◆ WHAT THE TASK ASKS ◆
Whatever lies between the line that holds "2016/07/25: 110 -> none" and the final line of the records below, both included, should be repeated exactly; leave out the pictures and add nothing.

◆ EXCERPTED DATA ◆
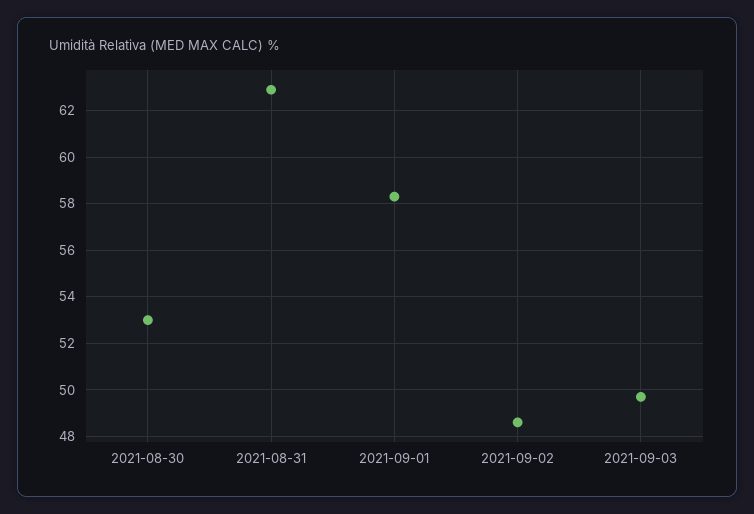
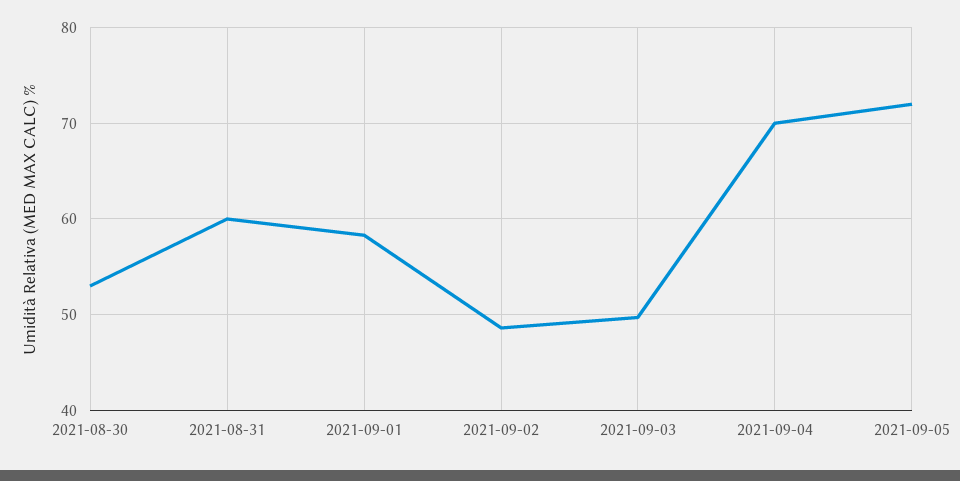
2021-08-31: 63 -> 60
2021-09-04: none -> 70
2021-09-05: none -> 72

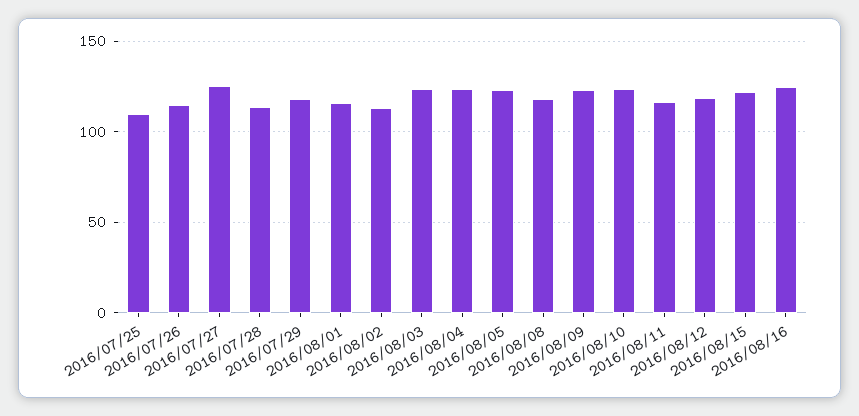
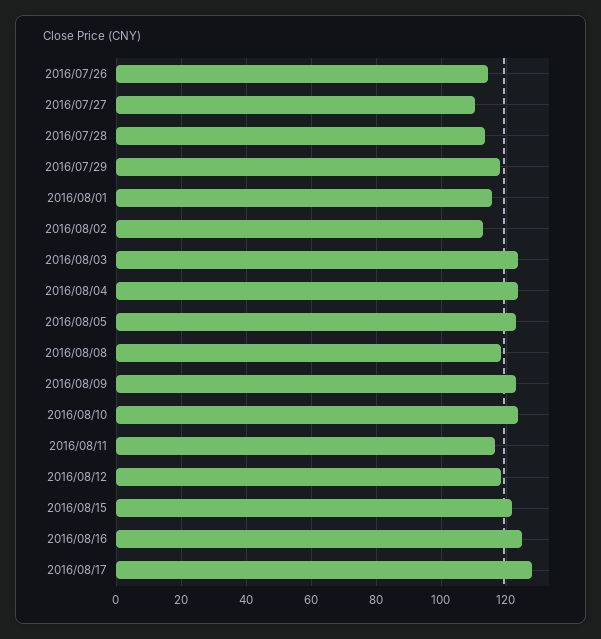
2016/07/25: 110 -> none
2016/07/27: 125 -> 110
2016/08/17: none -> 128

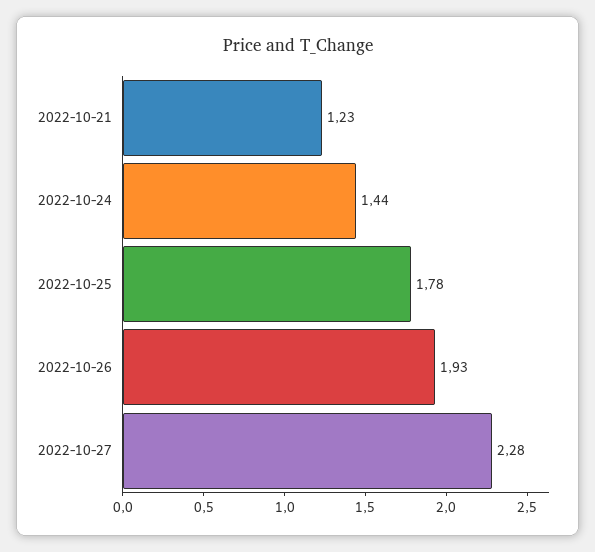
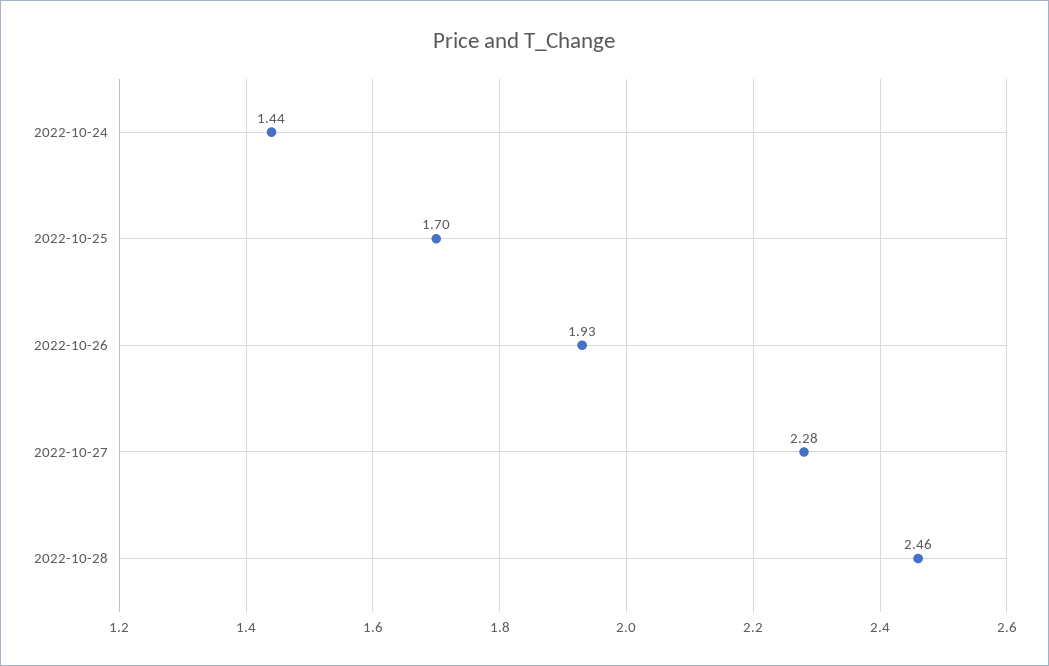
2022-10-21: 1.23 -> none
2022-10-25: 1.78 -> 1.7
2022-10-28: none -> 2.46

◆ RESPONSE AREA ◆
2016/07/25: 110 -> none
2016/07/27: 125 -> 110
2016/08/17: none -> 128

2022-10-21: 1.23 -> none
2022-10-25: 1.78 -> 1.7
2022-10-28: none -> 2.46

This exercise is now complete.